How to complete this task =>
Return the data exactly, apart from leaving out the pictures.
Segment Start: Entries shown
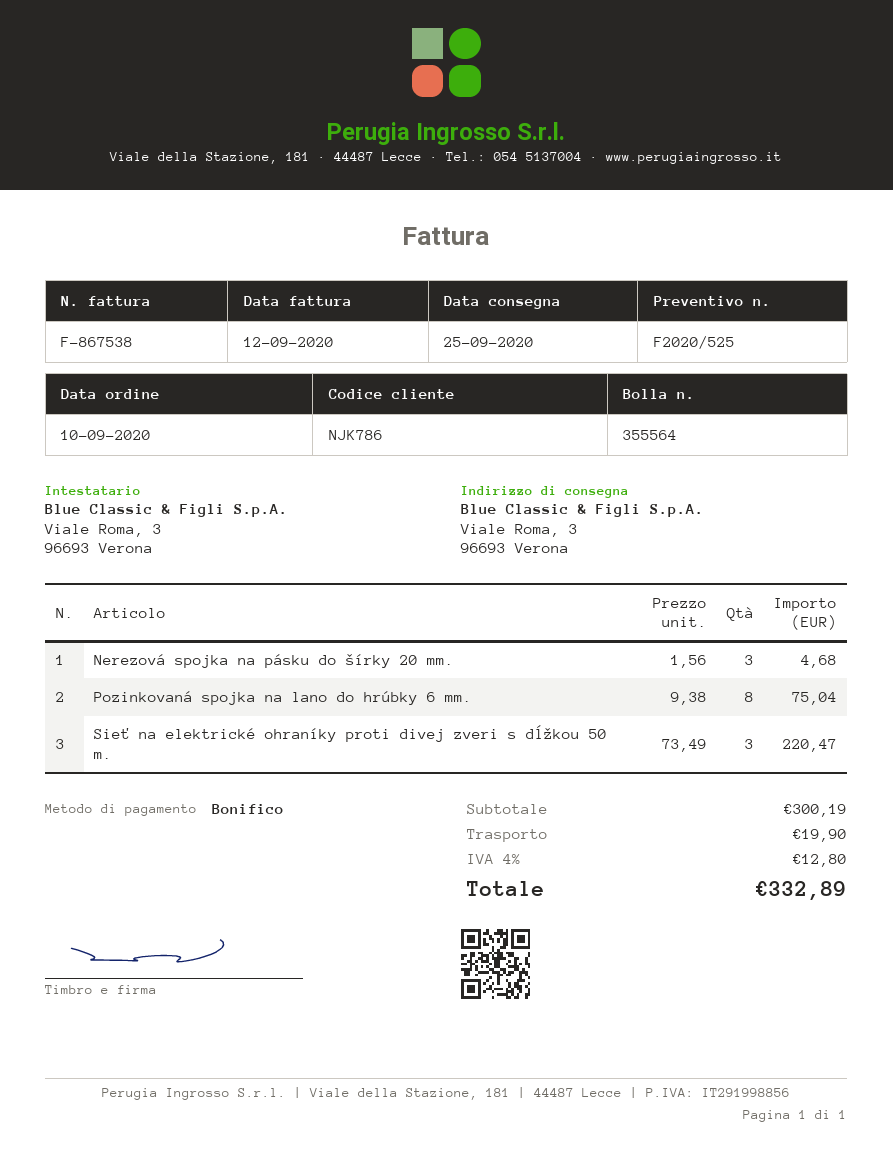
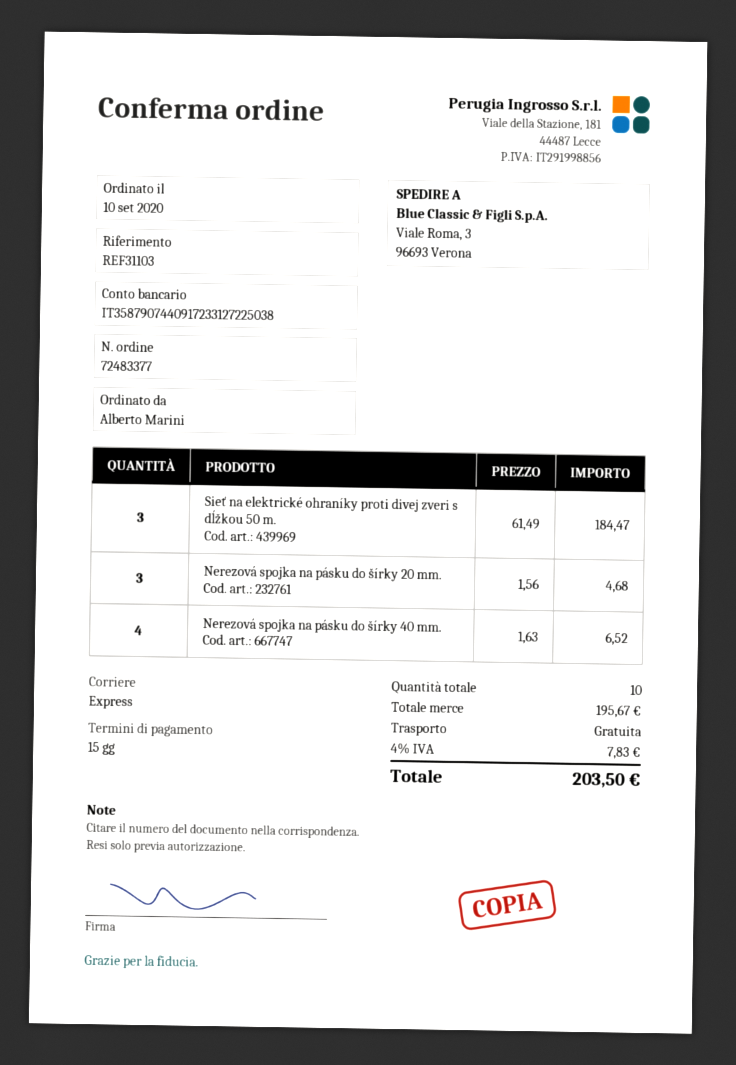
Pozinkovaná spojka na lano do hrúbky 6 mm.: 8 x 9.38 = 75.04 -> none
Sieť na elektrické ohraníky proti divej zveri s dĺžkou 50 m.: 3 x 73.49 = 220.47 -> 3 x 61.49 = 184.47
Nerezová spojka na pásku do šírky 40 mm.: none -> 4 x 1.63 = 6.52
subtotal: 300.19 -> 195.67
shipping: 19.90 -> 0.00
tax: 4% = 12.80 -> 4% = 7.83
total: 332.89 -> 203.50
Segment End: Entries shown
The completed task =>
Pozinkovaná spojka na lano do hrúbky 6 mm.: 8 x 9.38 = 75.04 -> none
Sieť na elektrické ohraníky proti divej zveri s dĺžkou 50 m.: 3 x 73.49 = 220.47 -> 3 x 61.49 = 184.47
Nerezová spojka na pásku do šírky 40 mm.: none -> 4 x 1.63 = 6.52
subtotal: 300.19 -> 195.67
shipping: 19.90 -> 0.00
tax: 4% = 12.80 -> 4% = 7.83
total: 332.89 -> 203.50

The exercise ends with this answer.